What we want for our students we should want for our teachers: learning, challenge, support, and respect.
Education leaders must have the will at times to release leadership to the teachers the parents and the students.
Students are often the last to know about change that is occurring in their own school system.
When creativity is the goal, schools must have their own platforms to network and innovate.
Educational reforms are like ripe fruit. They rarely travel well.
We should test prudently; not profligately.
The economists who have put the spotlight on teacher quality are the ones who most misunderstand it.
It’s important to be innovative when times are prosperous.
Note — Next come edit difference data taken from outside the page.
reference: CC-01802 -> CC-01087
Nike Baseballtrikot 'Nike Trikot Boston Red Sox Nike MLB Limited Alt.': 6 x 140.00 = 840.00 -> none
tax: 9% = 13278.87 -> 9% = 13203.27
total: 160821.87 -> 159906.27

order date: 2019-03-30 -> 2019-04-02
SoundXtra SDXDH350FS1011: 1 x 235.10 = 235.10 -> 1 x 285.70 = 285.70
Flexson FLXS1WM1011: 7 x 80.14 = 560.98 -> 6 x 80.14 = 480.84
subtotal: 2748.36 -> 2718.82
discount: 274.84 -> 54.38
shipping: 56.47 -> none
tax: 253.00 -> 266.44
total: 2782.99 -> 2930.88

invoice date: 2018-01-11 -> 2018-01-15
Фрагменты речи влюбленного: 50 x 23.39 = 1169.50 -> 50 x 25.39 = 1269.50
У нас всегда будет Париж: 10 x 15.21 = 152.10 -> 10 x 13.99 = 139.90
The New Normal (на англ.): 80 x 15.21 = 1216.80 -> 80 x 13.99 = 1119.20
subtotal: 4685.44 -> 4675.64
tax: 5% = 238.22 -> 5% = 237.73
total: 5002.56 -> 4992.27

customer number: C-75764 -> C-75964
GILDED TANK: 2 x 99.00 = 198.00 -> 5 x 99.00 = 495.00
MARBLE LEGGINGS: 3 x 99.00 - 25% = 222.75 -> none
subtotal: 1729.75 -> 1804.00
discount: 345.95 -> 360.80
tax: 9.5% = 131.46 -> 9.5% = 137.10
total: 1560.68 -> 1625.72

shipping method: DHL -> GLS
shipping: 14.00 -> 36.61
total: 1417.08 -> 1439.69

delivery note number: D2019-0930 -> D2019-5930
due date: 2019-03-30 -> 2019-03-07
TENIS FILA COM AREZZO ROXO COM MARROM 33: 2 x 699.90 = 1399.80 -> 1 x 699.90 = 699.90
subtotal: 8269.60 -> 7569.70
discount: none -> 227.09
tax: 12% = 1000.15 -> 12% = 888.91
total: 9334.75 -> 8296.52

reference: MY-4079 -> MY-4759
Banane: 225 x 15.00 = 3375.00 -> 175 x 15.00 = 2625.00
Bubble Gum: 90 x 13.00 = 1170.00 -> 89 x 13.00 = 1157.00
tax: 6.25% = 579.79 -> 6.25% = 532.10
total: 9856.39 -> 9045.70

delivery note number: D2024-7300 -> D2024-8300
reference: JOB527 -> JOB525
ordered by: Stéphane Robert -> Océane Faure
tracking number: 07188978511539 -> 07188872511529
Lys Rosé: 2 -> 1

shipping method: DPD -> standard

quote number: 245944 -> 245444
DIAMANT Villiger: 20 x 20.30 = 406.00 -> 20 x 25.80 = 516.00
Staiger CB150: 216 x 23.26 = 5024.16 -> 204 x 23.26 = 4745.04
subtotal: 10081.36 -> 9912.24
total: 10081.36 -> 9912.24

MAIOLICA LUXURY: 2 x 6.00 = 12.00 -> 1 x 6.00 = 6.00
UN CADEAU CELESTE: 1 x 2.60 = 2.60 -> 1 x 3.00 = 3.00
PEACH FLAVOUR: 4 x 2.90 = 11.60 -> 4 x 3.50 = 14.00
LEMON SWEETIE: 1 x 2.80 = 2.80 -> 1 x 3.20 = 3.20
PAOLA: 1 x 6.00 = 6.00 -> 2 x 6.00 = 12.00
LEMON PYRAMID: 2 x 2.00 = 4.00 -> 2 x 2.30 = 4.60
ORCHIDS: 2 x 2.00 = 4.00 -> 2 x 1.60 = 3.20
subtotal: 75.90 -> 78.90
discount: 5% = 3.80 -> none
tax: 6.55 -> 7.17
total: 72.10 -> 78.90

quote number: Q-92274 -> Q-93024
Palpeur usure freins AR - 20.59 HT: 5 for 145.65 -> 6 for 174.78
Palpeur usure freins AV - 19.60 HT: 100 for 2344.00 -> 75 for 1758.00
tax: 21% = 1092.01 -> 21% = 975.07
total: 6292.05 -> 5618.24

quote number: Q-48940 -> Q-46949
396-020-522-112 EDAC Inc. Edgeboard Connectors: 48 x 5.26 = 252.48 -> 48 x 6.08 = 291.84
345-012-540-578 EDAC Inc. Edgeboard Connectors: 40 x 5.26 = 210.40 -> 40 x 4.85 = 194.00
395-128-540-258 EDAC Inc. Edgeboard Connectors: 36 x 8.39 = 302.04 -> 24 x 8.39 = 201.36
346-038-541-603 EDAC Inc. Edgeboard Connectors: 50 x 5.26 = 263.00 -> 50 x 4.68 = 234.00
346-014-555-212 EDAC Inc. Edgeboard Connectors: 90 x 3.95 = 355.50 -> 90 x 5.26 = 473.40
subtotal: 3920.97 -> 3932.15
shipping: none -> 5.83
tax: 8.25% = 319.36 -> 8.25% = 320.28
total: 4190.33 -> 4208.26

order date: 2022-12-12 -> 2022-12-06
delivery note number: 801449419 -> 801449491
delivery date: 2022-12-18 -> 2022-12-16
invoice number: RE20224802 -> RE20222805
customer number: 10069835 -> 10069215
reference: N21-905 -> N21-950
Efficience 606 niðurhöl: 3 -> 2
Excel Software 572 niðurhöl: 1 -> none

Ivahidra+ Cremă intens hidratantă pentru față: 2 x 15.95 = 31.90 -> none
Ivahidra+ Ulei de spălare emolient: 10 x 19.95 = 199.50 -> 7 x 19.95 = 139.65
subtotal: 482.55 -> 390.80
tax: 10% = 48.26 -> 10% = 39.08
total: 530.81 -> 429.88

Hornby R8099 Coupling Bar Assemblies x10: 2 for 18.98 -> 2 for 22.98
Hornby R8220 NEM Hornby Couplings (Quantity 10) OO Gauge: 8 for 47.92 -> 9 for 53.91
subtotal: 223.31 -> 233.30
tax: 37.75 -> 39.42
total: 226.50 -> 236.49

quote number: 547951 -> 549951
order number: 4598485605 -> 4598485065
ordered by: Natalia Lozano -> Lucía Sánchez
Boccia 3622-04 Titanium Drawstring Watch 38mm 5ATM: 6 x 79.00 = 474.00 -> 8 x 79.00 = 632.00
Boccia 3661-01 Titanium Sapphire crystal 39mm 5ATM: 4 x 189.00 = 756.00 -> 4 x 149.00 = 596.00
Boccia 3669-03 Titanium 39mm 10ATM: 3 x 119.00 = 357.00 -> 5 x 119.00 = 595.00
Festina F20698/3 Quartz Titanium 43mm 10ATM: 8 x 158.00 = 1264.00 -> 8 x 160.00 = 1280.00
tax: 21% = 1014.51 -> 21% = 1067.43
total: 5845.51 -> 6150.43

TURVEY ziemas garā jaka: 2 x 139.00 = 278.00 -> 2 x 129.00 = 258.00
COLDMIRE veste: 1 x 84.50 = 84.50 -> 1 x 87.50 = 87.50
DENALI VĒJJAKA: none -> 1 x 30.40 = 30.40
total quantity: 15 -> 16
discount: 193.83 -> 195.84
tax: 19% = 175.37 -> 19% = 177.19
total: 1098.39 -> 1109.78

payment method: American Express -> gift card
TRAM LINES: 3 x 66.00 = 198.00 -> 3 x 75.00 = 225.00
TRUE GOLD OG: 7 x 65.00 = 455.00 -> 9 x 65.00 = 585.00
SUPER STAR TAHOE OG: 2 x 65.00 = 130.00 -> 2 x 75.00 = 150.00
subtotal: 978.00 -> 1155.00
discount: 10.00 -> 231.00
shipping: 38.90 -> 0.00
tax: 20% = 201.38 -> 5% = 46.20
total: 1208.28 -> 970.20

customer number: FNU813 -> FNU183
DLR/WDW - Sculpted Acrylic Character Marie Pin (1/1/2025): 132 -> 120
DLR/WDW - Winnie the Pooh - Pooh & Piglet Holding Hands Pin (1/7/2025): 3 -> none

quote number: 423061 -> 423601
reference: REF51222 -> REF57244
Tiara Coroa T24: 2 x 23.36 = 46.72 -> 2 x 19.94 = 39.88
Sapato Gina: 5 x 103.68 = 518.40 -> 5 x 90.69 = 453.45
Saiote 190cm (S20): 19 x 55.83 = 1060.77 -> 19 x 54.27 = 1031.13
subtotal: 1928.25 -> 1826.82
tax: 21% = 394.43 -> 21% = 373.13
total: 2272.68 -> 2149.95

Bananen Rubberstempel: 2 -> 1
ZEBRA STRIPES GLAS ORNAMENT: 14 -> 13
It’s essential to be innovative when they are not.
Don’t raise the bar and narrow the gap, but narrow the gap to raise the bar.
Teachers who don’t pull their weight drag down the profession and their colleagues with it.
Economic necessity should be the mother of educational invention.
Blame and betrayal are the emotional enemies of improvement.
Strong professional communities risk and sometimes relish conflict.
Lateral trust among colleagues is as important as vertical trust within the hierarchy.
Professional trust is a process, not a state.
Leadership is often the afterthought of educational change.
On learning: if you really want alignment, go to a chiropractor.
Every learner has special needs.
It’s time for the US to widen its circle of learning, not to circle its wagons against hostile ideas in education reform.